Aku pun menghela napas. Aku memang sedang bermimpi.

Latar pemandangan baru ini adalah mulut dari kebun persik.

“Apa pun yang terjadi, kau tidak boleh menginjakkan kaki keluar dari gunung ini,” pria berbaju hitam mendesak si gadis berbaju putih.

“Kau sedang mengandung anakku sekarang, dan kau akan mudah dilacak. Jika itu terjadi, semuanya akan jadi sangat sulit bagi kita. Aku akan kembali sesegera mungkin setelah aku selesai melakukan apa yang perlu kulakukan. Oh, dan juga, aku sudah memikirkan bagaimana caranya agar kita bisa menanam pohon persik.”

Segera setelah ia selesai mengatakan ini, ia menarik sebuah cermin perunggu dari kantong lengan bajunya dan meletakkannya di atas tangan si gadis.

“Jika kau merasa kesepian, panggillah namaku di cermin ini, dan aku akan berbicara padamu kalau aku bisa. Tetapi ingatlah, apa pun yang terjadi, kau tidak boleh menginjakkan kakimu keluar dari gunung ini.”

Gadis itu terus mengangguk sampai ia menghilang.

Ia pun mendesah dalam diam dan berkata, “Kita sudah menyembah langit bumi di Dataran Timur saat kita menikah, tetapi ia masih belum membawaku kembali untuk menemui keluarganya. Aku merasa seolah aku hanyalah simpanannya. Tetap harus bersembunyi setelah aku mengandung bayinya, tidak ada cara untuk hidup.”

Ia menggelengkan kepalanya dan masuk ke dalam.

Aku ikut menggeleng juga. Hubungan mereka ini tidak ada bedanya dari para makhluk abadi dengan manusia sejak dahulu kala; tidak akan berakhir baik.

Segera setelah si gadis masuk ke dalam rumah, pemandangan di depanku berubah lagi.
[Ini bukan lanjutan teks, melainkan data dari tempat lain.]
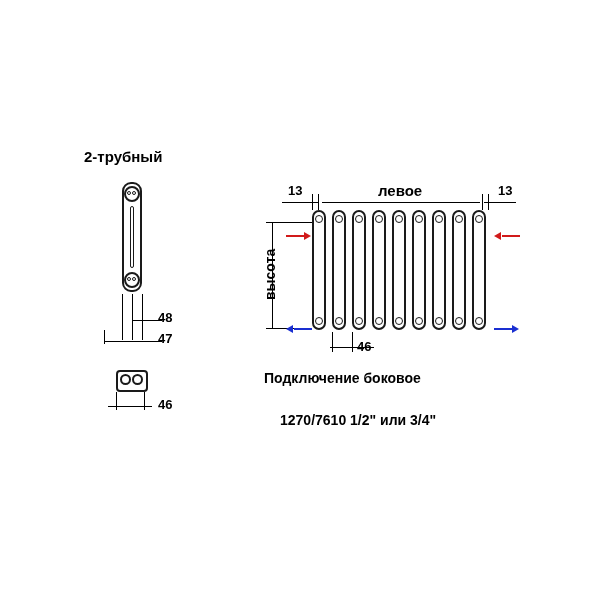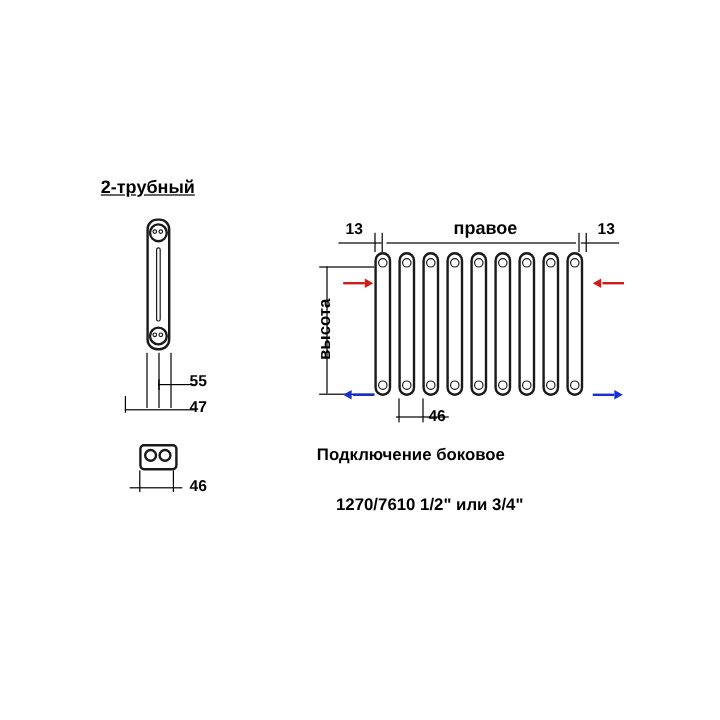--- a/index.html
+++ b/index.html
@@ -18,21 +18,20 @@
   }
   .lbl {
     position: absolute;
     font-weight: bold;
     white-space: nowrap;
   }
   .title-left {
     left: 84px;
     top: 148px;
     font-size: 15px;
-    text-decoration: underline;
   }
   .dim {
     position: absolute;
     font-size: 13px;
     font-weight: bold;
     white-space: nowrap;
   }
   .line {
     position: absolute;
     background: #000000;
@@ -211,39 +210,39 @@
     <div class="cap bot"></div>
   </div>
 
   <div class="line v1" style="left:122px; top:294px; height:46px;"></div>
   <div class="line v1" style="left:132px; top:294px; height:46px;"></div>
   <div class="line v1" style="left:142px; top:294px; height:46px;"></div>
   <div class="line v1" style="left:104px; top:330px; height:14px;"></div>
 
   <div class="line h1" style="left:132px; top:320px; width:30px;"></div>
   <div class="tick" style="left:132px; top:316px; width:1px; height:9px;"></div>
-  <div class="dim" style="left:158px; top:310px;">55</div>
+  <div class="dim" style="left:158px; top:310px;">48</div>
 
   <div class="line h1" style="left:104px; top:341px; width:58px;"></div>
   <div class="dim" style="left:158px; top:331px;">47</div>
 
   <div class="ltop">
     <div class="shell"></div>
     <div class="circ a"></div>
     <div class="circ b"></div>
   </div>
 
   <div class="line v1" style="left:116px; top:392px; height:18px;"></div>
   <div class="line v1" style="left:144px; top:392px; height:18px;"></div>
   <div class="line h1" style="left:108px; top:406px; width:44px;"></div>
   <div class="dim" style="left:158px; top:397px;">46</div>
 
   <div class="dim" style="left:288px; top:183px;">13</div>
   <div class="dim" style="left:498px; top:183px;">13</div>
-  <div class="lbl" style="left:378px; top:182px; font-size:15px;">правое</div>
+  <div class="lbl" style="left:378px; top:182px; font-size:15px;">левое</div>
 
   <div class="line h1" style="left:282px; top:202px; width:36px;"></div>
   <div class="line h1" style="left:322px; top:202px; width:158px;"></div>
   <div class="line h1" style="left:484px; top:202px; width:32px;"></div>
   <div class="line v1" style="left:312px; top:194px; height:16px;"></div>
   <div class="line v1" style="left:318px; top:194px; height:16px;"></div>
   <div class="line v1" style="left:482px; top:194px; height:16px;"></div>
   <div class="line v1" style="left:488px; top:194px; height:16px;"></div>
 
   <div class="line v1" style="left:272px; top:222px; height:106px;"></div>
Tetap sama dengan kebun persik yang kulihat, tetapi kebanyakan pohon persiknya sudah layu, dan semua cabang serta rantingnya tandus. Bulan yang bundar menggantung di langit. Pemandangan yang sangat menyedihkan. Gadis berbaju putih sedang memegangi cermin perunggu dan memanggil sesuatu. Yang bisa kulihat adalah penampilannya yang kabur dan tak jelas, juga bibirnya yang terbuka dan terkatup, tetapi aku tidak bisa mendengarkan apa yang ia katakan.

Gadis itu mendadak berjalan terhuyung keluar dari pondok. Jantungku berdegup kencang. Aku benar-benar lupa aku sedang bermimpi. Aku cepat-cepat keluar bersamanya.
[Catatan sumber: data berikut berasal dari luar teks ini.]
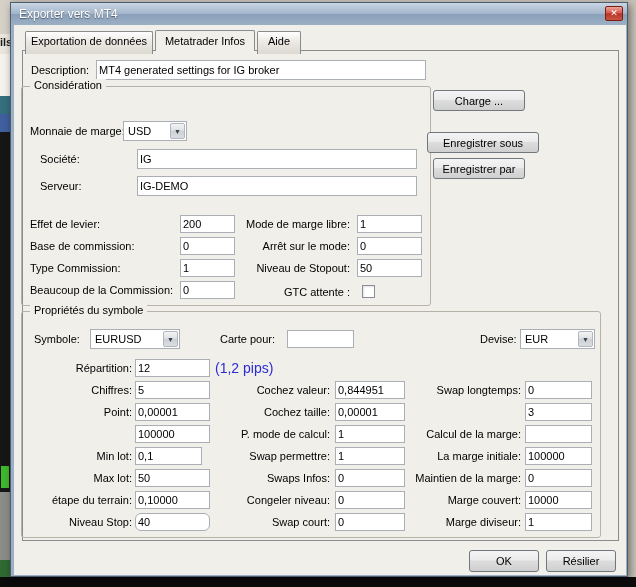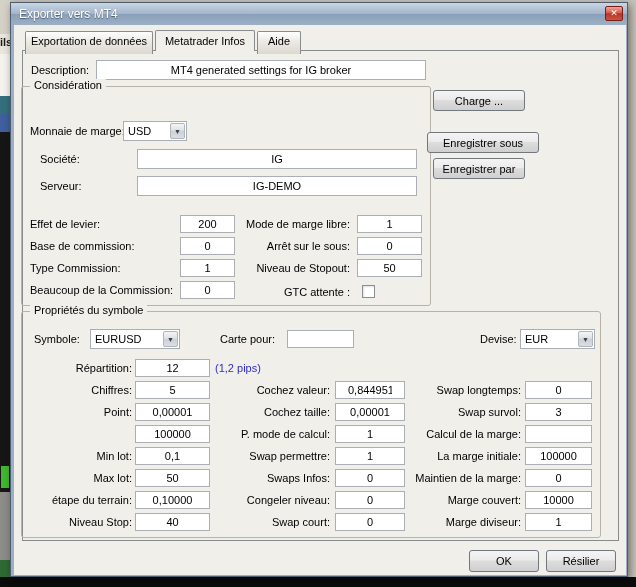--- a/index.html
+++ b/index.html
@@ -32,35 +32,35 @@
          background:linear-gradient(#ffffff,#ece9e3 45%,#dcd9d1); cursor:pointer; }
   .tab.inactive { top:6px; height:23px; line-height:18px; }
   .tab.active { top:5px; height:21px; line-height:20px; background:#f0efea; }
   .panel { position:absolute; left:8px; top:25px; width:597px; height:491px;
            border:1px solid #898c8d; background:#f0efea; }
 
   
   .lbl { position:absolute; font-size:11px; height:18px; line-height:18px; white-space:nowrap; color:#000; }
   .rlbl { text-align:right; }
   .fld { position:absolute; height:18px; border:1px solid #a9afb5; background:#fff;
-         font:11px "Liberation Sans", sans-serif; padding:0 12px; color:#000;text-align:center; }
+         font:11px "Liberation Sans", sans-serif; padding:0 2px; color:#000; }
   .fld.tall { height:20px; }
   .gb { position:absolute; border:1px solid #b7b3a9; border-radius:3px; }
   .gb-title { position:absolute; top:-8px; left:8px; background:#f0efea; padding:0 4px; font-size:11px; white-space:nowrap; }
   .combo { position:absolute; height:20px; border:1px solid #a9afb5; background:#fff; cursor:default; }
   .combo .val { position:absolute; left:4px; top:1px; font-size:11px; line-height:16px; white-space:nowrap; }
   .combo .drop { position:absolute; right:1px; top:1px; width:15px; height:16px; text-align:center;
                  font-size:7px; line-height:16px; color:#36424e; border:1px solid #b0b6bc; border-radius:2px;
                  background:linear-gradient(#f3f4f5,#dfe2e5 45%,#ccd0d5 50%,#dadde1); cursor:pointer; }
   .btn { position:absolute; border:1px solid #70777d; border-radius:3px; font-size:11px; color:#000;
          background:linear-gradient(#f4f4f4,#ebebeb 45%,#dddddd 50%,#cfcfcf); cursor:pointer;
          display:flex; align-items:center; justify-content:center; }
   .checkbox { position:absolute; width:13px; height:13px; border:1px solid #888f96; background:#fff;
               box-shadow:inset 1px 1px 2px rgba(0,0,0,.12); cursor:pointer; }
-  .pips { position:absolute; font-size:11px; height:18px; line-height:18px; color:#2b2bd5; white-space:nowrap; }
+  .pips { position:absolute; font-size:14px; height:18px; line-height:18px; color:#2b2bd5; white-space:nowrap; }
 
   
   .g1l { left:8px; }
   .g1r { left:180px; width:148px; text-align:right; }
   
   .c1l { left:0px; width:110px; text-align:right; }
   .c2l { left:185px; width:123px; text-align:right; }
   .c3l { left:372px; width:127px; text-align:right; }
 </style>
 </head>
@@ -118,21 +118,21 @@
         <input class="fld" style="left: 158px; top: 128px; width: 55px;" value="200">
         <span class="lbl g1l" style="top:150px">Base de commission:</span>
         <input class="fld" style="left: 158px; top: 150px; width: 55px;" value="0">
         <span class="lbl g1l" style="top:172px">Type Commission:</span>
         <input class="fld" style="left: 158px; top: 172px; width: 55px;" value="1">
         <span class="lbl g1l" style="top:194px">Beaucoup de la Commission:</span>
         <input class="fld" style="left: 158px; top: 194px; width: 55px;" value="0">
 
         <span class="lbl rlbl g1r" style="top:128px">Mode de marge libre:</span>
         <input class="fld" style="left: 335px; top: 128px; width: 65px;" value="1">
-        <span class="lbl rlbl g1r" style="top:150px">Arrêt sur le sous:</span>
+        <span class="lbl rlbl g1r" style="top:150px">Arrêt sur le mode:</span>
         <input class="fld" style="left: 335px; top: 150px; width: 65px;" value="0">
         <span class="lbl rlbl g1r" style="top:172px">Niveau de Stopout:</span>
         <input class="fld" style="left: 335px; top: 172px; width: 65px;" value="50">
 
         <span class="lbl rlbl g1r" style="top:196px">GTC attente :</span>
         <span class="checkbox" style="left:340px;top:198px"></span>
       </div>
 
       <button class="btn" style="left:419px;top:65px;width:92px;height:21px">Charge ...</button>
       <button class="btn" style="left:413px;top:107px;width:112px;height:21px">Enregistrer sous</button>
@@ -159,46 +159,45 @@
         <span class="lbl rlbl c1l" style="top:47px">Répartition:</span>
         <input class="fld" style="left: 113px; top: 47px; width: 75px;" value="12">
         <span class="pips" style="left:193px;top:47px">(1,2 pips)</span>
 
         <span class="lbl rlbl c1l" style="top:69px">Chiffres:</span>
         <input class="fld" style="left: 113px; top: 69px; width: 75px;" value="5">
         <span class="lbl rlbl c1l" style="top:91px">Point:</span>
         <input class="fld" style="left: 113px; top: 91px; width: 75px;" value="0,00001">
         <input class="fld" style="left: 113px; top: 113px; width: 75px;" value="100000">
         <span class="lbl rlbl c1l" style="top:135px">Min lot:</span>
-        <input class="fld" style="left: 113px; top: 135px; width: 75px;" value="0,1">
+        <input class="fld" style="left: 113px; top: 135px; width: 67px;" value="0,1">
         <span class="lbl rlbl c1l" style="top:157px">Max lot:</span>
         <input class="fld" style="left: 113px; top: 157px; width: 75px;" value="50">
         <span class="lbl rlbl c1l" style="top:179px">étape du terrain:</span>
         <input class="fld" style="left: 113px; top: 179px; width: 75px;" value="0,10000">
         <span class="lbl rlbl c1l" style="top:201px">Niveau Stop:</span>
-        <input class="fld" style="left: 113px; top: 201px; width: 75px;" value="40">
+        <input class="fld" style="left: 113px; top: 201px; width: 75px; border-radius: 6px;" value="40">
 
         <span class="lbl rlbl c2l" style="top:69px">Cochez valeur:</span>
         <input class="fld" style="left: 313px; top: 69px; width: 70px;" value="0,844951">
         <span class="lbl rlbl c2l" style="top:91px">Cochez taille:</span>
         <input class="fld" style="left: 313px; top: 91px; width: 70px;" value="0,00001">
         <span class="lbl rlbl c2l" style="top:113px">P. mode de calcul:</span>
         <input class="fld" style="left: 313px; top: 113px; width: 70px;" value="1">
         <span class="lbl rlbl c2l" style="top:135px">Swap permettre:</span>
         <input class="fld" style="left: 313px; top: 135px; width: 70px;" value="1">
         <span class="lbl rlbl c2l" style="top:157px">Swaps Infos:</span>
         <input class="fld" style="left: 313px; top: 157px; width: 70px;" value="0">
         <span class="lbl rlbl c2l" style="top:179px">Congeler niveau:</span>
         <input class="fld" style="left: 313px; top: 179px; width: 70px;" value="0">
         <span class="lbl rlbl c2l" style="top:201px">Swap court:</span>
         <input class="fld" style="left: 313px; top: 201px; width: 70px;" value="0">
 
         <span class="lbl rlbl c3l" style="top:69px">Swap longtemps:</span>
         <input class="fld" style="left: 503px; top: 69px; width: 67px;" value="0">
-        <span class="lbl rlbl c3l" style="top:91px">Swap survol:</span>
         <input class="fld" style="left: 503px; top: 91px; width: 67px;" value="3">
         <span class="lbl rlbl c3l" style="top:113px">Calcul de la marge:</span>
         <input class="fld" style="left: 503px; top: 113px; width: 67px;" value="">
         <span class="lbl rlbl c3l" style="top:135px">La marge initiale:</span>
         <input class="fld" style="left: 503px; top: 135px; width: 67px;" value="100000">
         <span class="lbl rlbl c3l" style="top:157px">Maintien de la marge:</span>
         <input class="fld" style="left: 503px; top: 157px; width: 67px;" value="0">
         <span class="lbl rlbl c3l" style="top:179px">Marge couvert:</span>
         <input class="fld" style="left: 503px; top: 179px; width: 67px;" value="10000">
         <span class="lbl rlbl c3l" style="top:201px">Marge diviseur:</span>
“Apa kau tidak ingat, suamimu menyuruhmu jangan meninggalkan kebun persiknya?” peringatku.

Tak bisa mendengarkanku, ia terus saja berlari liar.
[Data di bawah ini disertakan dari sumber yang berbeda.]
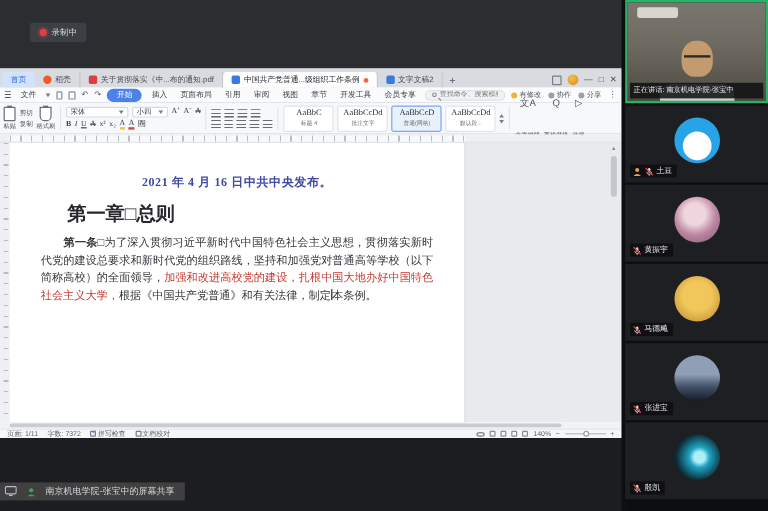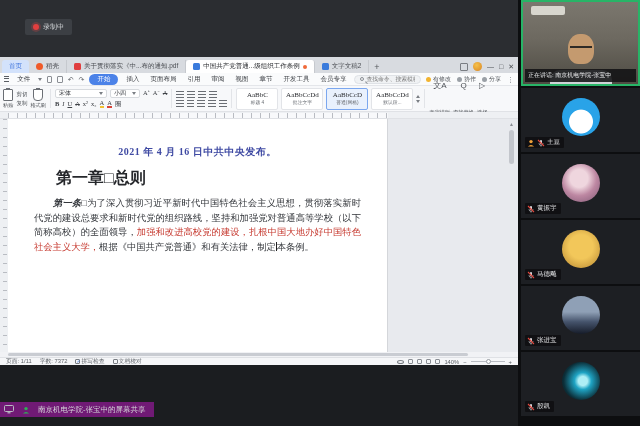--- a/index.html
+++ b/index.html
@@ -7,21 +7,21 @@
     font-family:"Liberation Sans","DejaVu Sans",sans-serif; }
   .stage { position:relative; width:640px; height:426px; background:#2b2d31; overflow:hidden; }
 
   
   .rec-pill { position:absolute; left:25px; top:19px; height:16px; display:flex; align-items:center;
     gap:4px; background:#3c3f44; border-radius:2px; padding:0 8px; }
   .rec-dot { width:6px; height:6px; border-radius:50%; background:#e23f3f; box-shadow:0 0 0 2px rgba(226,63,63,.25); }
   .rec-pill span { font-size:7px; color:#d7d9dc; }
 
   .share-banner { position:absolute; left:0px; top:402px; height:15px; display:inline-flex; align-items:center;
-    gap:8px; background:#701a75; padding:0 8px 0 4px;text-align:right; }
+    gap:8px; background:#404040; padding:0 8px 0 4px;text-align:right; }
   .share-banner .txt { font-size:7.5px; color:#d4d6d9; }
   .mini-ico { display:inline-block; }
 
   .bottom-dark { position:absolute; left:0; top:365px; width:521px; height:61px; background:#1b1d20; }
 
   
   .sidebar { position:absolute; left:521px; top:0; width:119px; height:426px; background:#0d0e10;
     display:flex; flex-direction:column; }
   .tile { position:relative; width:100%; height:64px; margin-bottom:2px; background:#1d1f23; overflow:hidden; }
   .tile.video { height:86px; border:2px solid #28b467; background:linear-gradient(180deg,#7b776e 0%,#6d6960 45%,#4e4b43 100%); }
@@ -115,21 +115,21 @@
 
   .docarea { position:relative; height:233px; background:#e8eaee; overflow:hidden; }
   .vruler { position:absolute; left:0; top:0; width:8px; height:100%; background:#eef0f3;
     background-image:repeating-linear-gradient(180deg,#b9bcc2 0 1px,transparent 1px 9px); background-size:4px 100%; background-repeat:no-repeat; background-position:right 1px top; }
   .pagewrap { position:absolute; left:8px; top:0; width:380px; height:233px; background:#ffffff;
     border-right:1px solid #d4d6da; padding:26px 26px 0 26px; overflow:hidden; }
   .docfont { font-family:"Liberation Serif","DejaVu Serif",serif; }
   .dateline { text-align:center; font-size:10px; color:#3f4aa3; font-weight:bold; margin-bottom:9px; letter-spacing:.5px; }
   .chapter { font-size:16px; font-weight:bold; color:#26282c; text-indent:22px; margin-bottom:7px; }
   .para { font-size:9.3px; line-height:14.5px; color:#33363b; text-align:justify; text-indent:19px; margin-bottom:10px; }
-  .para .lead { font-weight:bold;font-style:italic; }
+  .para .lead { font-weight:bold; }
   .para .red { color:#c6392f; }
   .cursor-ibeam { display:inline-block; width:1px; height:9px; background:#222; vertical-align:-1px; }
   .vscroll { position:absolute; right:3px; top:2px; width:7px; height:229px; }
   .vscroll .arrow { width:7px; height:7px; font-size:5px; color:#8a8e94; text-align:center; line-height:7px; }
   .vscroll .thumb { width:5px; height:34px; background:#c3c6cc; border-radius:3px; margin:2px auto; }
 
   .hscroll { height:5px; background:#f1f2f5; position:relative; }
   .hscroll .thumb { position:absolute; left:8px; top:1px; width:460px; height:3px; background:#c9ccd2; border-radius:2px; }
 
   .statusbar { display:flex; align-items:center; height:8px; background:#f5f6f8; border-top:1px solid #dfe1e5;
Satu medan pelindung tebal dipasang seratus kaki di luar kebun persiknya, dan seharusnya bisa dengan mudahnya mengurung seorang manusia seperti dirinya di dalam sana. Tetapi, ia berlari melewati medan pelindung ini, dan tanpa usaha sedikit pun, ia melewatinya begitu saja, seolah tidak ada apa-apa di sana.

Sambaran petir ganas pun mendadak turun dari langit.

Aku terbangun dalam teror.

Aku membuka mataku, melihat kamar yang terangi cahaya pagi hari. Aku sendirian, dan Jie Po Deng diletakkan di kepala ranjang.

Aku menyadari kalau aku memang tidak sedang berada di ranjang Ye Hua, tetapi di ranjangku sendiri di Out House. Ye Hua memang tahu bagaimana caranya menangani banyak hal.

Kedua dayang berpakaian cerah datang melayaniku dan membersihkan diriku. Namun, aku sudah merasa sangat bersih, dan menyadari aku tak perlu lagi mandi. Ye Hua pasti sudah memandikanku sendiri sebelum pergi pagi ini.

Terbangun melihat cahaya matahari pagi bersinar cemerlang berwarna putih di kamarku, aku merasakan kejelasan yang belum pernah terjadi sebelumnya. Dan aku pun menyadari hal lainnya.